DOPO IL CONSIGLIO DIRETTIVO, IL CPA INCONTRA L'UCI

POLITICA | 04/10/2019 | 07:36

In occasione del campionato del mondo nello Yorkshire, si è tenuto il comitato direttivo del CPA, l'Associazione Internazionale dei Corridori. Mentre Chloe Dygert, Rohan Dennis, Annemiek Van Vleuten e Mads Pedersen vestivano la maglia iridata, i rappresentanti dei ciclisti della massima categoria si sono riuniti a Leeds per discutere degli argomenti che stanno più a cuore ai protagonisti del mondo del ciclismo. Gianni Bugno e i suoi collaboratori hanno incontrato il vicedirettore della Cycling Anti-Doping Foundation (CADF) Olivier Banuls per migliorare la comunicazione tra i corridori e l'ente guidato dalla dottoressa Francesca Rossi, che si è dimostrato aperto a risolvere le problematiche evidenziate dagli atleti sia nei controlli alle corse che in quelli a sorpresa. «È stato un incontro molto costruttivo. Abbiamo ipotizzato la realizzazione di una webinar per l'utilizzo del sistema Adams e proposto alle nostre associazioni nazionali di svolgere uno stage formativo per i neoprofessionisti, come già viene organizzato da Accpi in Italia, per aiutare i corridori più giovani ad affrontare il salto di categoria e tutto ciò che comporta» racconta il presidente del CPA Bugno.


Tra gli argomenti sul tavolo non poteva mancare la sicurezza. Completati i sondaggi tra i corridori e raccolti i report dei delegati alle corse, il 9 ottobre il CPA incontrerà l'UCI per illustrare le criticità evidenziate gara per gara, chiedere provvedimenti per gli organizzatori che non rispettano i regolamenti e proporre soluzioni per rendere le manifestazioni sempre più sicure. «Abbiamo diverse idee da suggerire: dalla distanza minima tra mezzi in corsa e corridori a una modifica delle zone di rifornimento, in cui al momento regna il caos. Vorremmo che il protocollo delle condizioni climatiche estreme venga applicato a tutte le corse, anche in quelle minori. Nell'interesse di tutti chiederemo maggiore collaborazione tra il delegato sicurezza dell'UCI e quello del CPA» prosegue Bugno.

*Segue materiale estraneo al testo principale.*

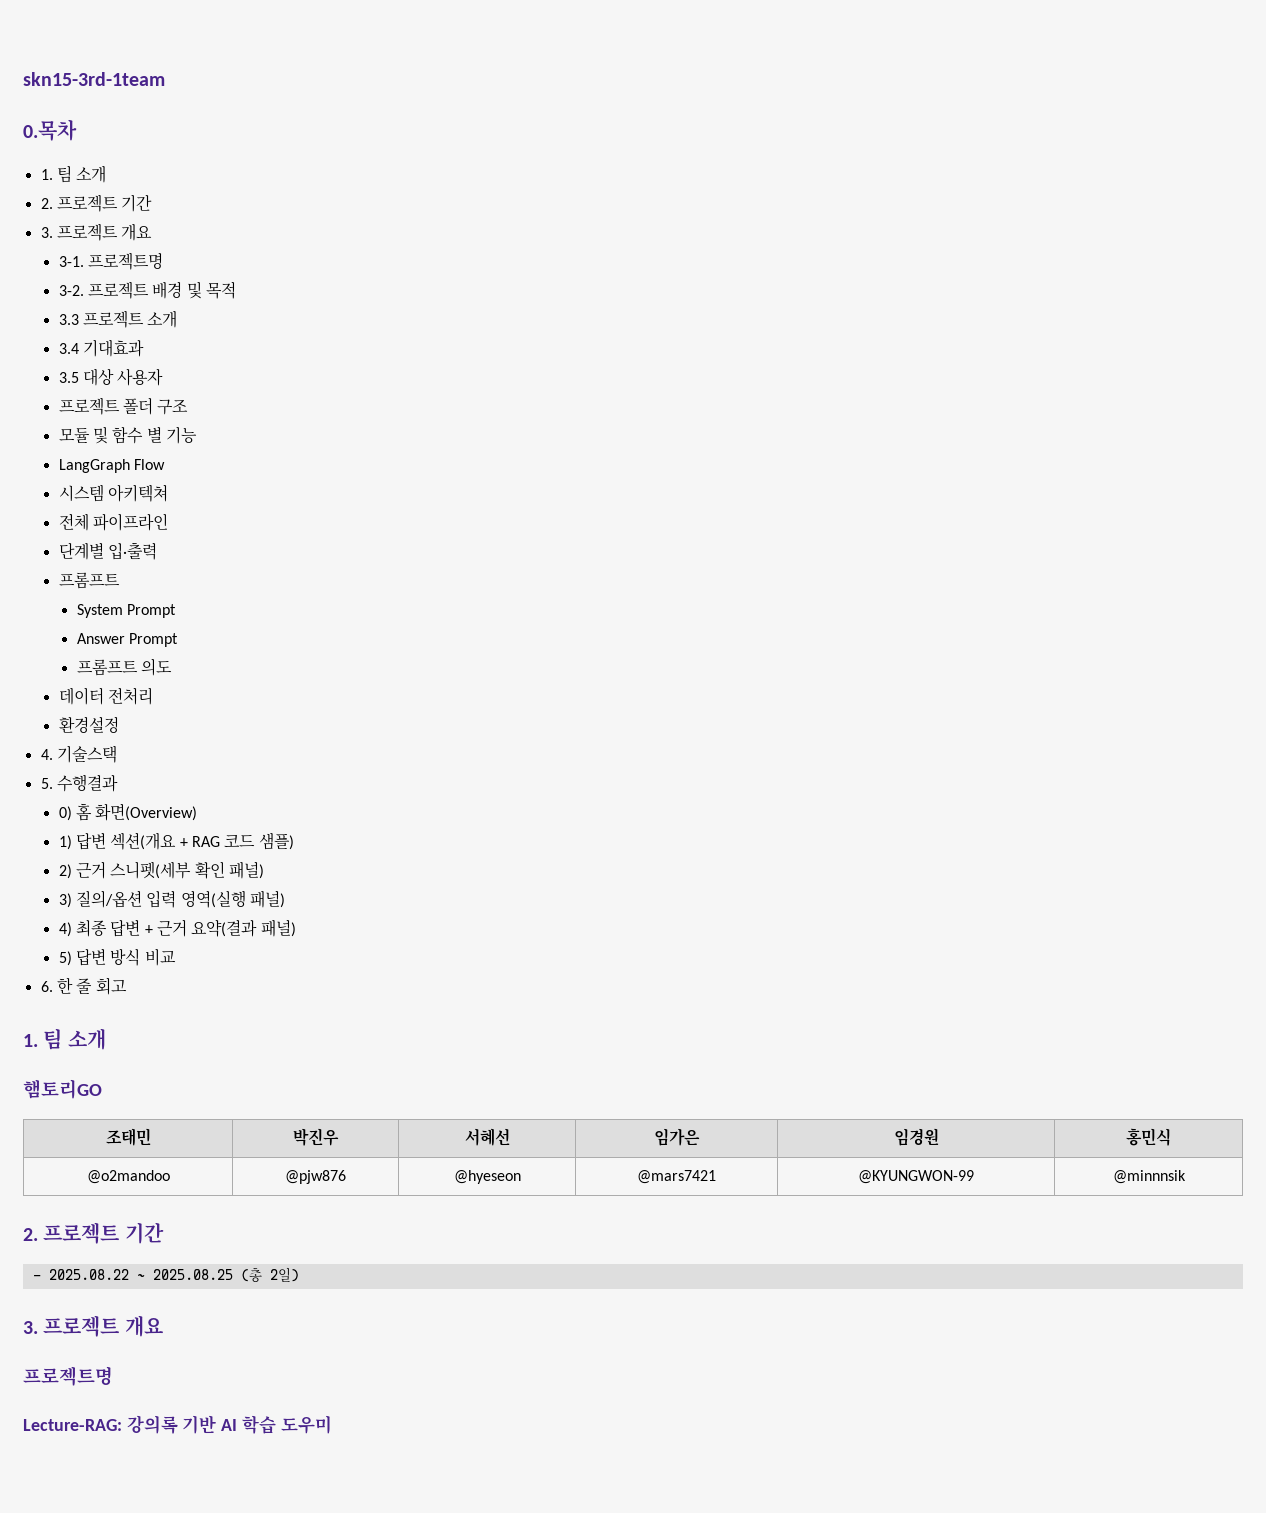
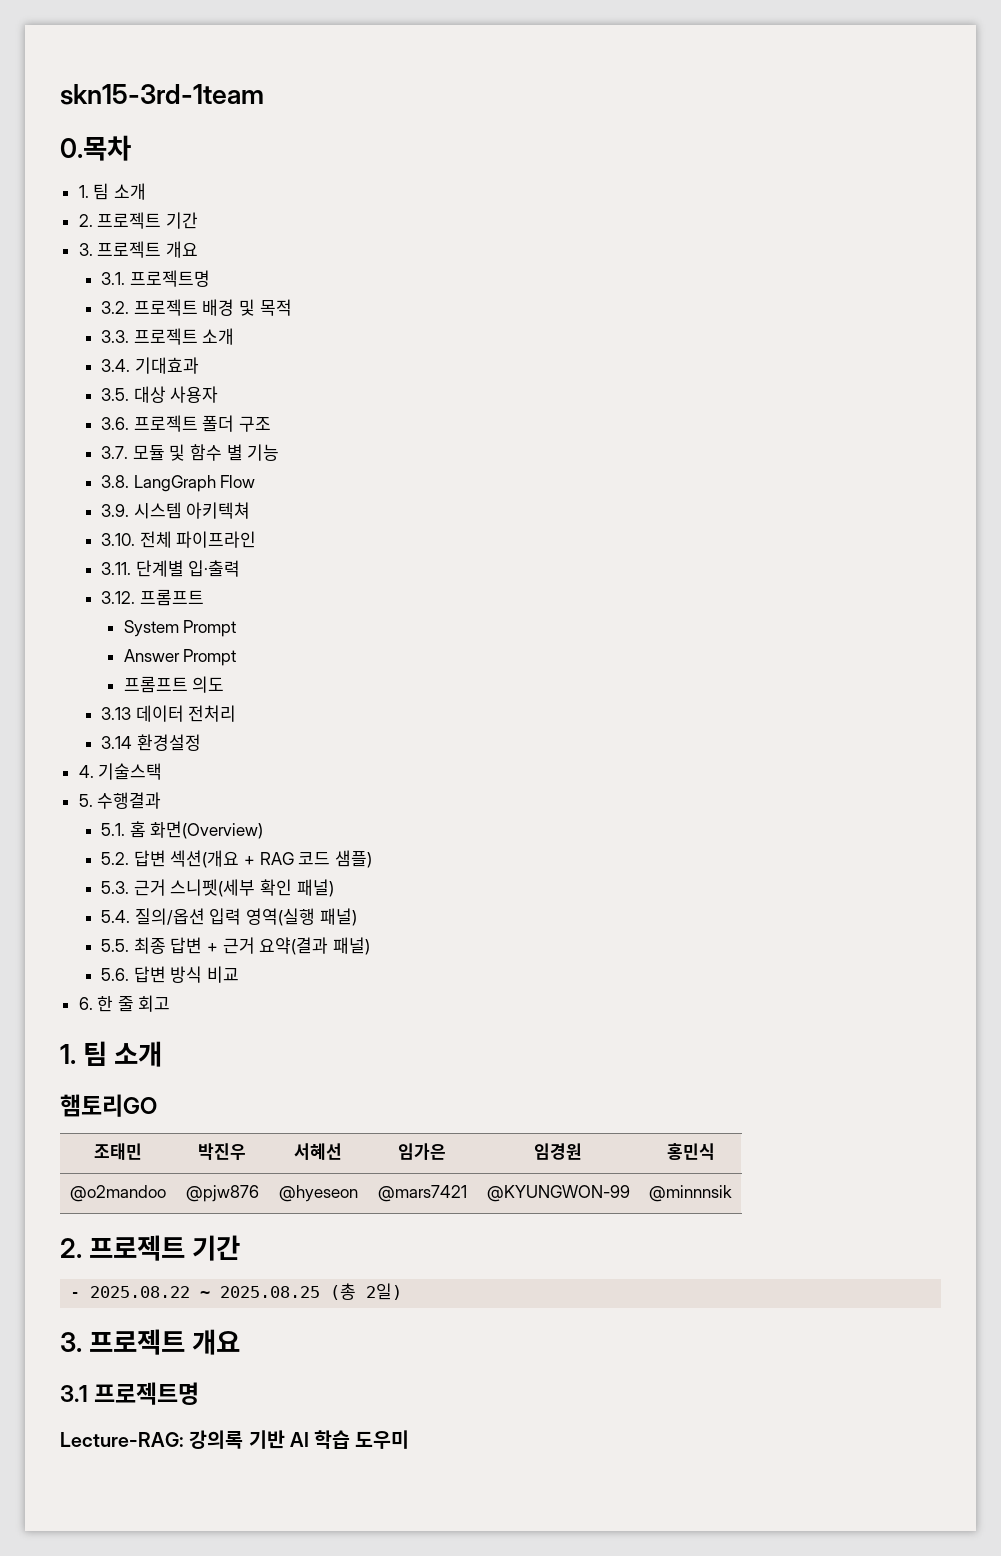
- 3-1. 프로젝트명
- 3-2. 프로젝트 배경 및 목적
+ 3.1. 프로젝트명
+ 3.2. 프로젝트 배경 및 목적
- 3.3 프로젝트 소개
+ 3.3. 프로젝트 소개
- 3.4 기대효과
+ 3.4. 기대효과
- 3.5 대상 사용자
+ 3.5. 대상 사용자
- 프로젝트 폴더 구조
+ 3.6. 프로젝트 폴더 구조
- 모듈 및 함수 별 기능
+ 3.7. 모듈 및 함수 별 기능
- LangGraph Flow
+ 3.8. LangGraph Flow
- 시스템 아키텍쳐
+ 3.9. 시스템 아키텍쳐
- 전체 파이프라인
+ 3.10. 전체 파이프라인
- 단계별 입·출력
- 프롬프트
+ 3.11. 단계별 입·출력
+ 3.12. 프롬프트
- 데이터 전처리
+ 3.13 데이터 전처리
- 환경설정
+ 3.14 환경설정
- 0) 홈 화면(Overview)
+ 5.1. 홈 화면(Overview)
- 1) 답변 섹션(개요 + RAG 코드 샘플)
+ 5.2. 답변 섹션(개요 + RAG 코드 샘플)
- 2) 근거 스니펫(세부 확인 패널)
+ 5.3. 근거 스니펫(세부 확인 패널)
- 3) 질의/옵션 입력 영역(실행 패널)
+ 5.4. 질의/옵션 입력 영역(실행 패널)
- 4) 최종 답변 + 근거 요약(결과 패널)
+ 5.5. 최종 답변 + 근거 요약(결과 패널)
- 5) 답변 방식 비교
+ 5.6. 답변 방식 비교
  - 2025.08.22 ~ 2025.08.25 (총 2일)
  3. 프로젝트 개요
- 프로젝트명
+ 3.1 프로젝트명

Mentre la piattaforma della nuova gestione premi sta arrivando all'ottimizzazione ideale, è stato stabilito come finanziare le associazioni nazionali ed è allo studio il nuovo regolamento per il fondo di transizione, le cui disposizioni per accedervi saranno pubblicate quanto prima sul sito www.cpacycling.com. Nei prossimi mesi l'associazione corridori ridiscuterà l'accordo paritario con l'AIGCP in modo che le squadre garantiscano una migliore copertura assicurativa ai corridori, considerata la professione rischiosa che svolgono, e tutelino sempre di più la loro immagine. «Il mondo degli esports apre un ventaglio di possibilità di business per tutti gli stakeholders, deve essere chiaro che i dati sensibili come frequenza cardiaca e potenza espressa sono proprietà dei corridori. Non possono essere commercializzati senza coinvolgere i diretti interessati. Come abbiamo già evidenziato al Consiglio del Ciclismo Professionistico serve un regolamento al riguardo» aggiunge il due volte campione del mondo.

Infine si è parlato di ciclismo femminile con Alessandra Cappellotto e la presidente della nuova associazione francese AFCC Elisabeth Chevanne-Brachet e della divisione Continental, di cui si sta occupando Staf Scheirlinckx, responsabile dell'associazione dei corridori belgi. «Riceviamo tante richieste di aiuto da atleti delle categorie minori, abbiamo un piano da proporre all'UCI per migliorare le loro condizioni di lavoro. Non è possibile che ragazzi che si trovano a confrontarsi in gare professionistiche non siano tutelati come professionisti» conclude Bugno.

Ascoltate le esigenze degli associati, il CPA farà sentire la voce dei corridori nelle prossime riunioni istituzionali, a partire da quella imminente con l'Unione Ciclistica Internazionale.